For his part, Anthony, a 6-foot-2, 235-pounder who changed his jersey from No. 12, which he wore in 2011 and 2012, to No. 42 for this year, is not taking anything for granted as far as a starting job goes.
“I’m still competing every day, and I’m just taking this thing one day at a time,” he said. “Nobody is a frontrunner; nobody’s a starter. Everybody is just competing every day. You bring all you’ve got to the table every day, and you see what you get.”
Clemson returns to work Thursday for the sixth of its 28 preseason practices, then will practice twice Friday before holding the first stadium scrimmage of fall camp Saturday morning.

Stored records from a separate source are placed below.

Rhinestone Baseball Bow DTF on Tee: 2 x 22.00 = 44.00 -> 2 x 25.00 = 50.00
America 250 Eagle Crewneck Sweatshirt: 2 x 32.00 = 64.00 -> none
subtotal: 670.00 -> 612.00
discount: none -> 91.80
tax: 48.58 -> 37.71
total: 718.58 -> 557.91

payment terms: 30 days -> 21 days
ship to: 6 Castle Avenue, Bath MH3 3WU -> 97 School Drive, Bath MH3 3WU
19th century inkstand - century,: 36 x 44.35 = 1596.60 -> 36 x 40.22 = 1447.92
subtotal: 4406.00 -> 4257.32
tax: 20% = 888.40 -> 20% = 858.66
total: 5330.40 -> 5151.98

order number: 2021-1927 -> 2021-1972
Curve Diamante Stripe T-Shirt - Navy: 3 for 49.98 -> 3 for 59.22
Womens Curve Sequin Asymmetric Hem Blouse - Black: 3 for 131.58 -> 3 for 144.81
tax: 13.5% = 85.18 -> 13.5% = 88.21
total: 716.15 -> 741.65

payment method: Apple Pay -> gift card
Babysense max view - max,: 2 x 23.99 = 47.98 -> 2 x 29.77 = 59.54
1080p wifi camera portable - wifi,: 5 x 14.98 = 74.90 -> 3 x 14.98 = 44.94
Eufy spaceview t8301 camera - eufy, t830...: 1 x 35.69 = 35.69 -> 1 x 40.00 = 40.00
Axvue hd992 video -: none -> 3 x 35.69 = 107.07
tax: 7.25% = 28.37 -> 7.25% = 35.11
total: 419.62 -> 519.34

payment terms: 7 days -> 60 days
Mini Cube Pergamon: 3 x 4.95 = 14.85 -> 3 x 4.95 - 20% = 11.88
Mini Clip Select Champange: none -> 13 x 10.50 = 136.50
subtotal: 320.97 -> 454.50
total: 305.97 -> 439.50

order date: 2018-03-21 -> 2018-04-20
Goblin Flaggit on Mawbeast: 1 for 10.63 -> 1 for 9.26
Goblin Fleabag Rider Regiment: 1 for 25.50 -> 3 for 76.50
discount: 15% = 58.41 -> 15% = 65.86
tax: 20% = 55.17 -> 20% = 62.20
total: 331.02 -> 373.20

And while Swinney was pleased to finally have his team practice in full pads, he also noted the work the Tigers had done in the previous four sessions was invaluable as well.
“Our practices are tough every day,” he said, “regardless of what we’re doing from a tempo standpoint. We mentally tax these guys every single day, and they better have football focus when they step on this field because that’s just our practice environment.
“Those first four days were huge – a lot of installation and a lot of technique and fundamentals, a lot of drills and full-speed ‘thud’ type of stuff, which is still very physical. But today was the first day we started going to the ground (with tackles), and it’s always good to see how they respond.”
Garry Peters missed practice with an ankle injury. Freshman wide receiver T.J. Green had an MRI to exam the extent of an injured knee. More will be known about his status on Thursday. Peters is expected back on Thursday.